I love the holidays, even though I’m not religious in the slightest. I love the commercials they play on TV at Christmastime; the Gap and Old Navy have all their models decked out in ugly striped scarves, rolling around in fake snow and it’s great. There are sparkly strings of lights on houses, and the stores are selling tinsel, pine trees and chocolate shaped like reindeer. I love all the Christmas tunes, mostly the really sad songs like “I’ll be Home for Christmas” or Joni Mitchell’s “River.” There’s something melancholy about the winter, maybe because the entire holiday season is so full of hope and also full of despair at the same time. There’s this tremendous build-up and excitement, and then it happens and it’s over and it’s often not as good you thought it would be, and there’s nothing left to look forward to for months except slush and gray days.
My favorite thing about winter, though, is snow. For the last three months of the season, snow is dirty and inconvenient and depressing. But for the first two months, it’s supremely magical. There’s nothing like seeing flakes swirling outside through the window when you’re warm and dry inside. Or that muffled noise snow makes when it falls in the woods and all the trees are frosted over and asleep.
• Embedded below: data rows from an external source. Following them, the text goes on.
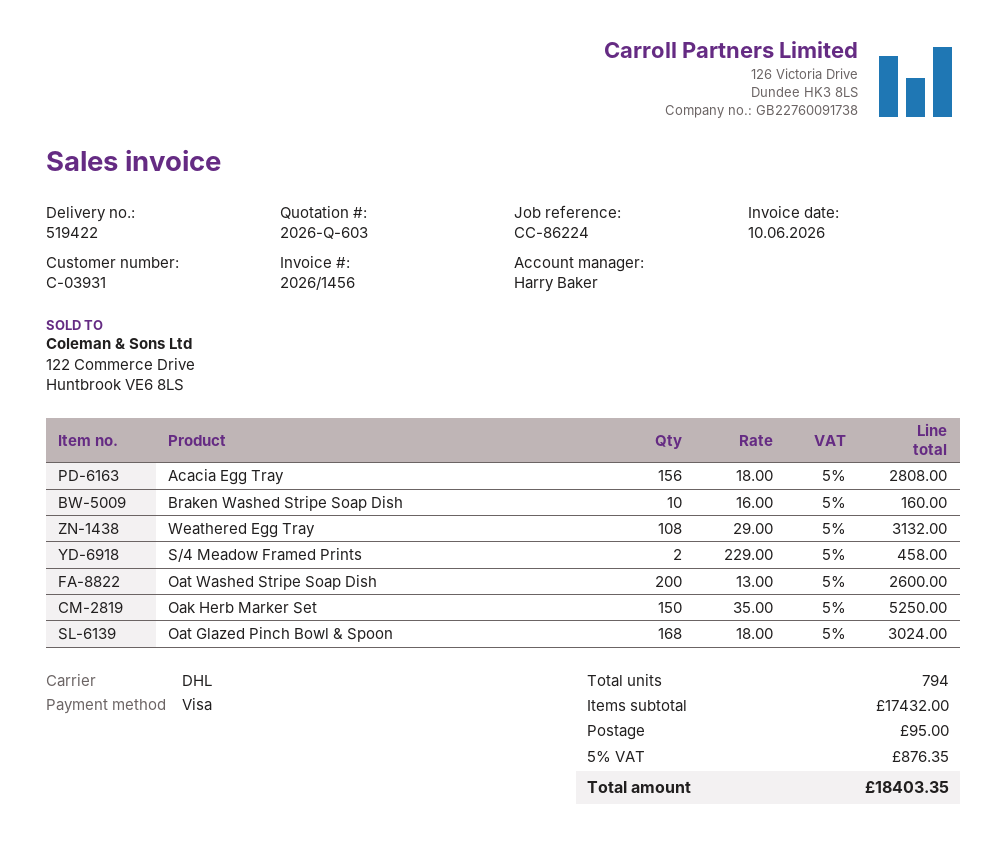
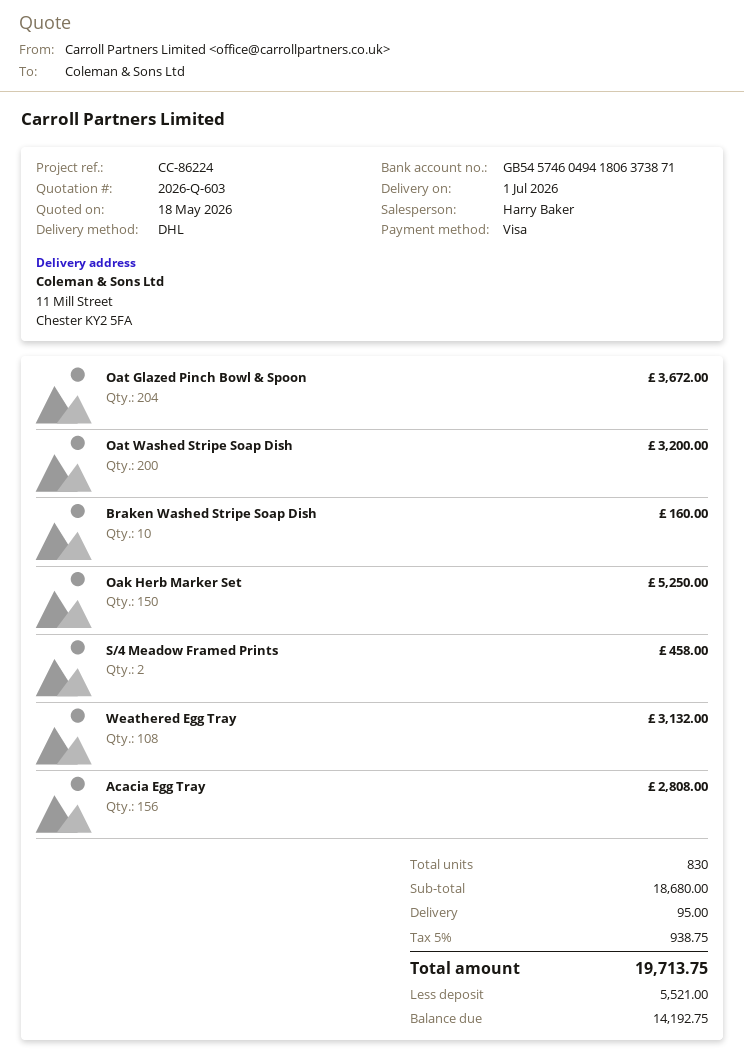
Oat Washed Stripe Soap Dish: 200 for 2600.00 -> 200 for 3200.00
Oat Glazed Pinch Bowl & Spoon: 168 for 3024.00 -> 204 for 3672.00
total quantity: 794 -> 830
subtotal: 17432.00 -> 18680.00
tax: 5% = 876.35 -> 5% = 938.75
total: 18403.35 -> 19713.75

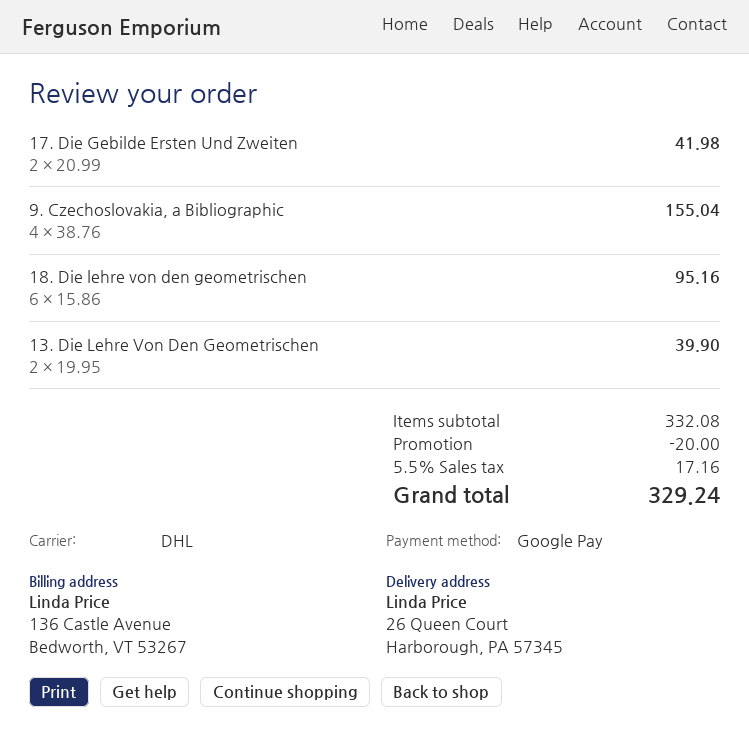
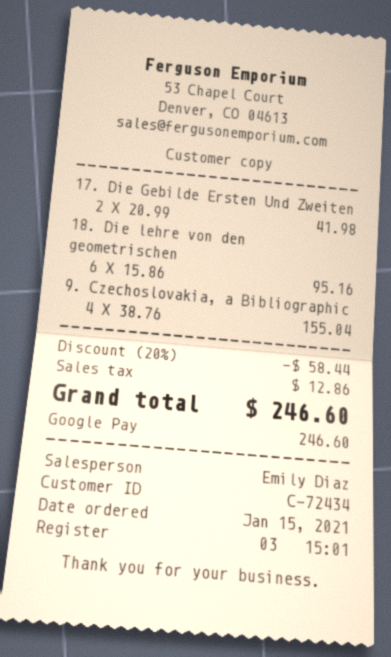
13. Die Lehre Von Den Geometrischen: 2 x 19.95 = 39.90 -> none
discount: 20.00 -> 58.44
tax: 17.16 -> 12.86
total: 329.24 -> 246.60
— Anya Jaremko-GreenwoldHate itSummer is all about opportunity and freedom, soaking in the sun, relaxation, music, friends and lawn games. Spring and fall are about hope and change, new beginnings and reflection, a delightful mix of warm and cool. Winter is nothing but sleep and dormancy. The smartest of the animals say, “Forget this, I’m finding me a warm cave. Let me know when it’s March.”
Winter is about scraping ice off windshields, and I am now a lifetime 0 for 26 with ice scrapers, no matter how much I spend. Winter is about the skies getting dark at 5 p.m. – the sun even says “No, thanks” – and longing for those long summer nights of golden skies at 8:45 p.m. It’s about not getting to commute on my bike, as the bike lanes are often covered with snow, ice or sand and salt. It’s about having to lug around coats, wrapping one’s self mummy-like in scarves and long johns. It’s about flat and mussed hair because of the hat necessities. In winter, going outside becomes a thing, one more hassle we have to deal with.
Winter is like doing time, the stale air teeming with flu and bitterness from being shut in with loved ones and viruses. I think we should take a vote to decide that this despicable season should take up maybe a month out of the year. Long enough for us to be cold and miserable, enough for us to say, “OK, Winter, enough. I get it, you bastard.”